A fine idea would be an open source-ish replacement for these type of tools.
Good luck avoiding the patent minefield.

Its interesting that there are lots of really good and popular and "famous"
computer algebra manipulation programs competing with mathematica type
proprietary software, but not much free good, popular and "famous" finite
element analysis and electromagnetic modeling type stuff.

------
Dirlewanger
Now throw in all the radiation coming from everyone's cell phones
communicating with the WAP, the numerous radio waves in the atmosphere, UV
light from the sun, other sources I'm probably forgetting, etc...that'd be a
much more impressive representation.

------
ANH
Ignoring the images, the physical descriptions in this seem badly wrong.
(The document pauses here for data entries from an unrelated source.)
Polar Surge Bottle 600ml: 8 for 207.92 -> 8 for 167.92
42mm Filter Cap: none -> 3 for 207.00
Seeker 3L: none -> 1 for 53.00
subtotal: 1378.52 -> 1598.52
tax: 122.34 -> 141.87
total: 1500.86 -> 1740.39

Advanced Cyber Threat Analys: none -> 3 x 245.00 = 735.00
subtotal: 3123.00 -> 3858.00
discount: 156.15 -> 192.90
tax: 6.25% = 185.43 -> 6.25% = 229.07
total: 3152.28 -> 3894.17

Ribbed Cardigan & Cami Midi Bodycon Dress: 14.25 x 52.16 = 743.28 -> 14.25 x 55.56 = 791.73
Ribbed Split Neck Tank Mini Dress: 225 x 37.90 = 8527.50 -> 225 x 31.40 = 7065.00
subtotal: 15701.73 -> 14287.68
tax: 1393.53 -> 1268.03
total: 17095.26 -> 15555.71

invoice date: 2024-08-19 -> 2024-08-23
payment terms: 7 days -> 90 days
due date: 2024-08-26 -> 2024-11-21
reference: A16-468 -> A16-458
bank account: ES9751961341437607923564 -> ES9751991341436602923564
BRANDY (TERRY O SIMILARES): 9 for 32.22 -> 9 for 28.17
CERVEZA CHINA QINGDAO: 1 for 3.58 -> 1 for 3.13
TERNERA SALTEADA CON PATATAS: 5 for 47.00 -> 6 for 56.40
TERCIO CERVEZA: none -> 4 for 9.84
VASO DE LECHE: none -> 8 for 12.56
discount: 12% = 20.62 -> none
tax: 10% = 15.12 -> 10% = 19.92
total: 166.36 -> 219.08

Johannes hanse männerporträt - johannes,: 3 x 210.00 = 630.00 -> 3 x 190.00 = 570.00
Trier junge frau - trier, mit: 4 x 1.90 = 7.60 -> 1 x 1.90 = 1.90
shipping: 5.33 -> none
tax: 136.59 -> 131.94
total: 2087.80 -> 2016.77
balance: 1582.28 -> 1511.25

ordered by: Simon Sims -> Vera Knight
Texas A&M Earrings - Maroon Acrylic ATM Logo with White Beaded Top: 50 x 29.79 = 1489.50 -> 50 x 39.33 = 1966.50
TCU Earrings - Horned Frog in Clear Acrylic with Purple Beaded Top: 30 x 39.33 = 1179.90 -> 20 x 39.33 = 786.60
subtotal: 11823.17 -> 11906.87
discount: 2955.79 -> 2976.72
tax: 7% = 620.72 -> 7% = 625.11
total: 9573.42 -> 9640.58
For
instance, can any WiFi modulation scheme be described as, "The crests of waves
is [sic] translated to a 1 by a computer, and the troughs equal a 0."?

------
superpanic
The Wifi Camera
[http://www.ntticc.or.jp/Archive/2008/Light_InSight/Works/wif...](http://www.ntticc.or.jp/Archive/2008/Light_InSight/Works/wificameraobscura.html)

------
timini
It's very strange that the facebook comments on the Vice article are more
critical of the project than the comments here. What's up hacker news?

Can't you see how juvenile this work is?